Though residents expressed concern over USDA contractors arriving in the backyards of northeast Queens to conduct research, Miller reassured them that workers will always identify themselves and keep the community informed over the next two months.
In Queens, more than 1,800 trees have been removed over recent months since the infestation was first discovered, Miller said. Similar infestations have also been reported in communities in New York, New Jersey, Ohio and Massachusetts after the pest was first discovered in Brooklyn in August 1996.
“We need to identify the infected trees in the winter when there aren’t any leaves,” Miller said. “We’ve had some major infestations in other areas nearby and want to make sure we address this problem.”
The Asian longhorned beetle originated in China but has become known as a popular pest in the United States, the USDA said. Focusing mainly on hardwood trees such as maple, birch, horse chestnut, poplar, willow, elm and ash, the beetle tunnels its way into tree stems and branches, contributing to the death of thousands of trees.

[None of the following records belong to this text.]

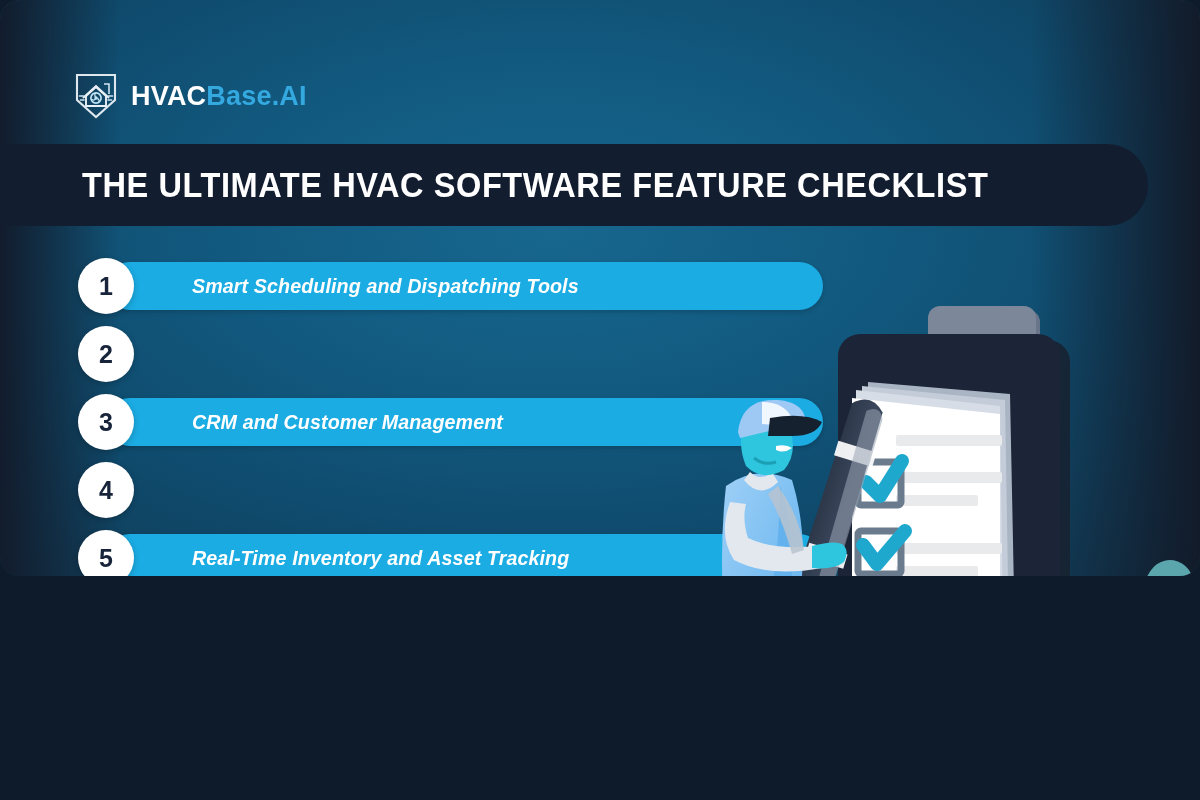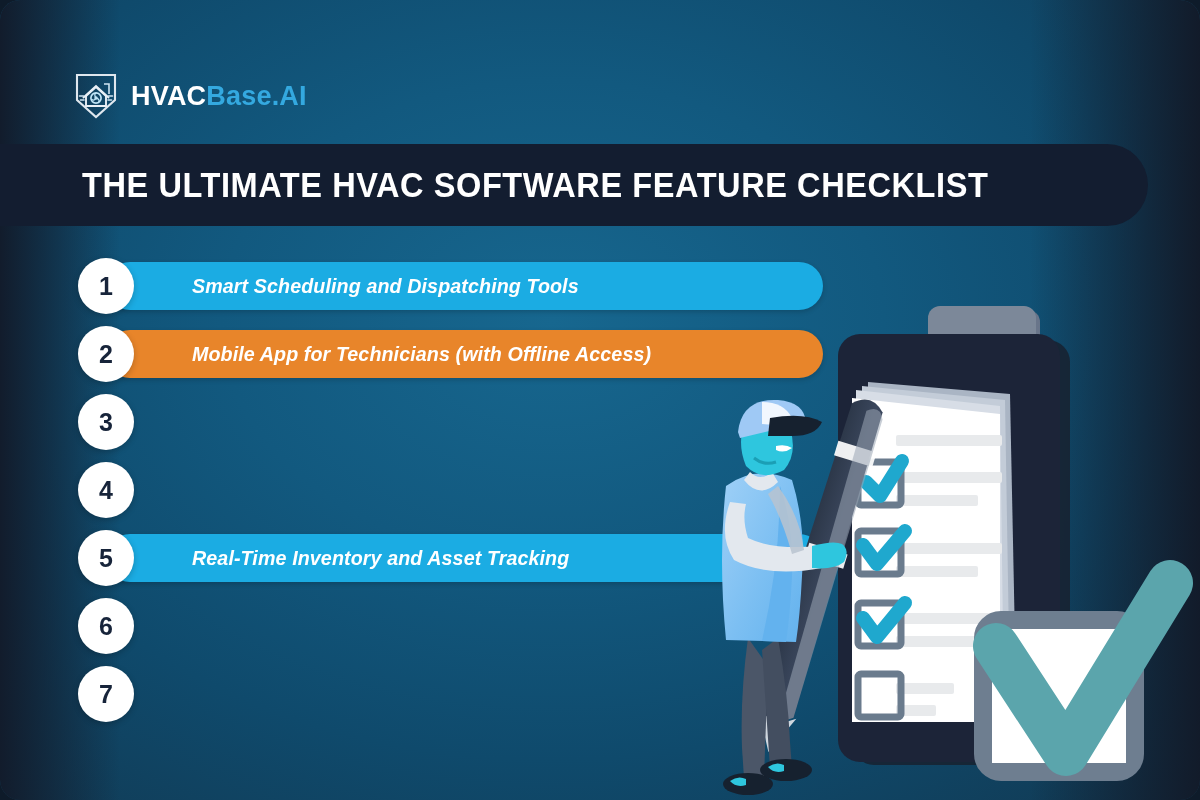"HVACBase.AI" #canvas { height: 800px -> 576px }
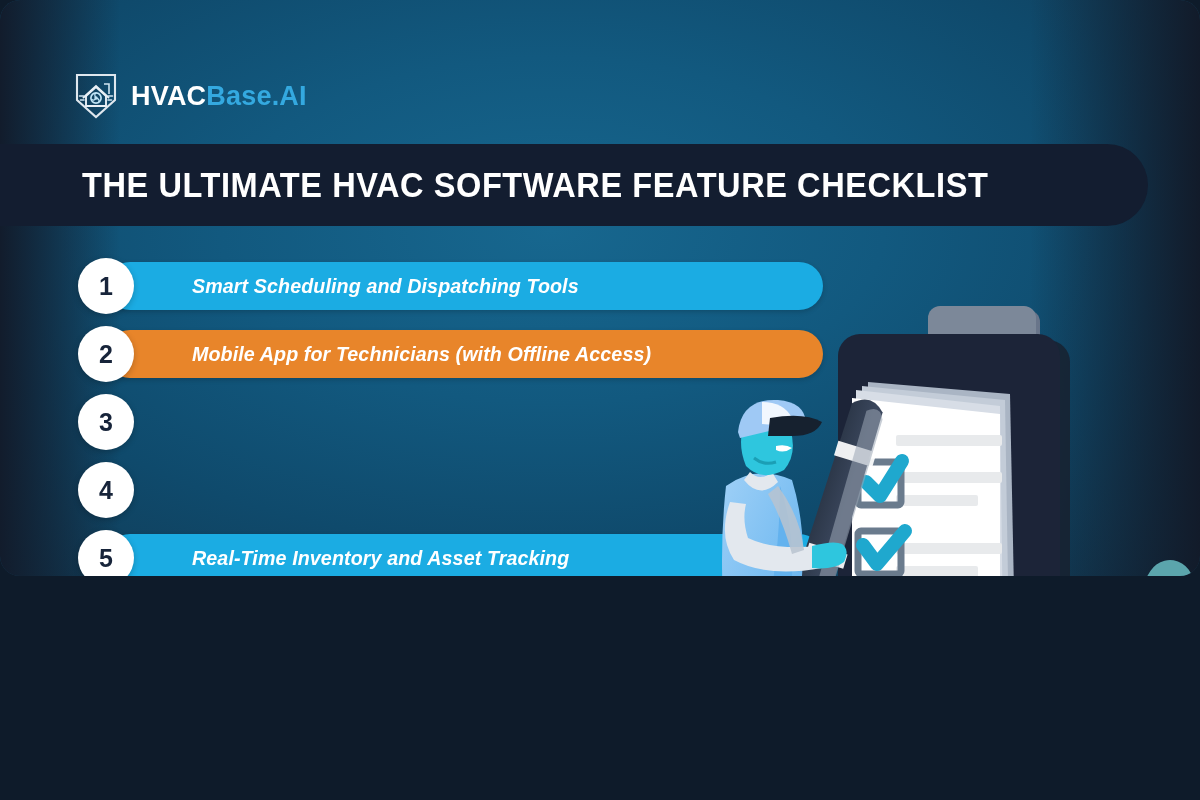"Mobile App for Technicians (with" div.bar { html: <div> <div>Mobile App for Technicians (with Offline Access)</div> </div> -> none }
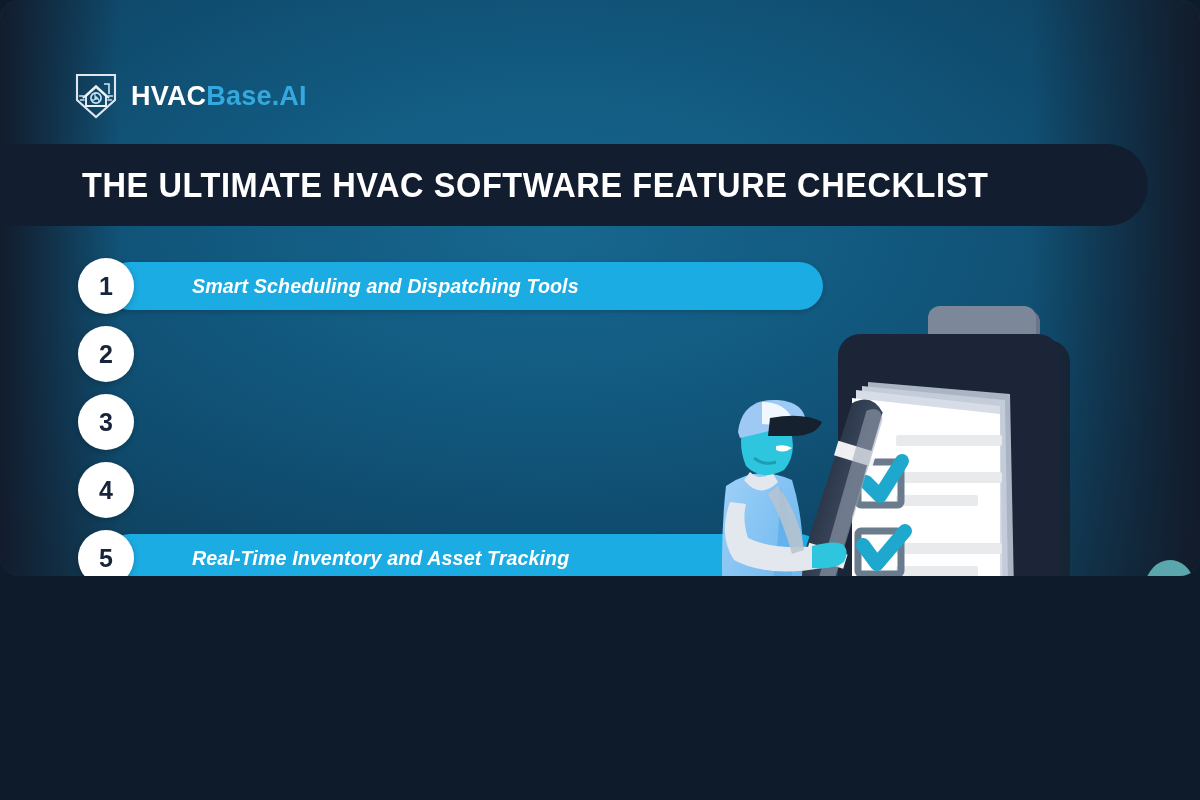"CRM and Customer Management" div.bar { html: none -> <div> <div>CRM and Customer Management</div> </div> }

One of the more notable ways of spotting the pest’s presence is to check if roadside trees have been girdled, or chewed around the tree roughly 3 feet above the ground, blocking any nutrients from spreading.
Currently, the most effective way to block the beetle from killing too many trees is to remove infested trees and destroy them by chipping or burning, the USDA said.
Adult Asian longhorned beetles become most prevalent between July and October, the USDA said, but have become a greater threat due to warmer winters over recent years.